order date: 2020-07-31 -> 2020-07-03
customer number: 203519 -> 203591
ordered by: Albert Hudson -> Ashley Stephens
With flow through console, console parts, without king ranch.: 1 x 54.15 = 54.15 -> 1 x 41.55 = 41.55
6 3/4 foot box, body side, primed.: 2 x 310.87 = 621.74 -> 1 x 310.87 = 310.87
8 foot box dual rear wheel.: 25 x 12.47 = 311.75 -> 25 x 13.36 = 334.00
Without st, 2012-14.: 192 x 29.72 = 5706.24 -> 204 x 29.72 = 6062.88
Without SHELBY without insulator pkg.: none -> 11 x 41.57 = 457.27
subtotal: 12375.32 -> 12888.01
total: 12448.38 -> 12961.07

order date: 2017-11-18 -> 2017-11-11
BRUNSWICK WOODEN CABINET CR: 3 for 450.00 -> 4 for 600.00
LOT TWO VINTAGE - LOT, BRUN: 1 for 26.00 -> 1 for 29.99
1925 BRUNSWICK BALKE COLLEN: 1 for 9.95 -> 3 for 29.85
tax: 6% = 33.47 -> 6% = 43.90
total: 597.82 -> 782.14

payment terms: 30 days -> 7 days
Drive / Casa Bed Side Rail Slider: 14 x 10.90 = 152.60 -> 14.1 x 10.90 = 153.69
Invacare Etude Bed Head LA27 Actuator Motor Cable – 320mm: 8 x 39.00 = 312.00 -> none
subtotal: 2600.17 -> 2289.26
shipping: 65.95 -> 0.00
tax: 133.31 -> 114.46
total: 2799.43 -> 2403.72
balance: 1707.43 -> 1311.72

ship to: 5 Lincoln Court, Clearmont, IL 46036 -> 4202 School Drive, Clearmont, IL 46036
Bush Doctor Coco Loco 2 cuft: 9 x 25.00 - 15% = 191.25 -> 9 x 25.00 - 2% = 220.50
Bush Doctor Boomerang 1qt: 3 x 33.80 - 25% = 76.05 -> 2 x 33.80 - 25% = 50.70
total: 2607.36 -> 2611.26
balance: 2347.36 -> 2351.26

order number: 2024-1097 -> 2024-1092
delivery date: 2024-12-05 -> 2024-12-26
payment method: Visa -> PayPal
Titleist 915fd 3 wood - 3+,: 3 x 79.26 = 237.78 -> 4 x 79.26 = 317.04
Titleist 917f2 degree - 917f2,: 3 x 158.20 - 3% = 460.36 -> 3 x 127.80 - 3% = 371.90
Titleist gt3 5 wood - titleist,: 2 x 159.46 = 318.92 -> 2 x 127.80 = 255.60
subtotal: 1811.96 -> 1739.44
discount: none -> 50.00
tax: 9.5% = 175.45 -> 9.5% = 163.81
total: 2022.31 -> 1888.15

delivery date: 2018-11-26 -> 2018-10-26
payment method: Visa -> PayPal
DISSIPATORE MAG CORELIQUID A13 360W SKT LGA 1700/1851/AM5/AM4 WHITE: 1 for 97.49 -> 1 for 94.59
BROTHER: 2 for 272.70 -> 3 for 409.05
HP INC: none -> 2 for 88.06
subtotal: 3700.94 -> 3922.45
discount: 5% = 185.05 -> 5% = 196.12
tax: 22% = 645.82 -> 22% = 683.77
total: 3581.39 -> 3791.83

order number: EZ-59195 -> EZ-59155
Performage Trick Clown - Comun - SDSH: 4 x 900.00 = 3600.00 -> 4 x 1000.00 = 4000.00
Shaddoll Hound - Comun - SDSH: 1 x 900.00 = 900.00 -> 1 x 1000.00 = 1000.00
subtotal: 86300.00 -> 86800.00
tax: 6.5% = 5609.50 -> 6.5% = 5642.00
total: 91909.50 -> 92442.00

• _AIM OF THE EXERCISE_: Copy each line of the preceding data that contains the string "number".

• _TASK SOLUTION_:
customer number: 203519 -> 203591
order number: 2024-1097 -> 2024-1092
order number: EZ-59195 -> EZ-59155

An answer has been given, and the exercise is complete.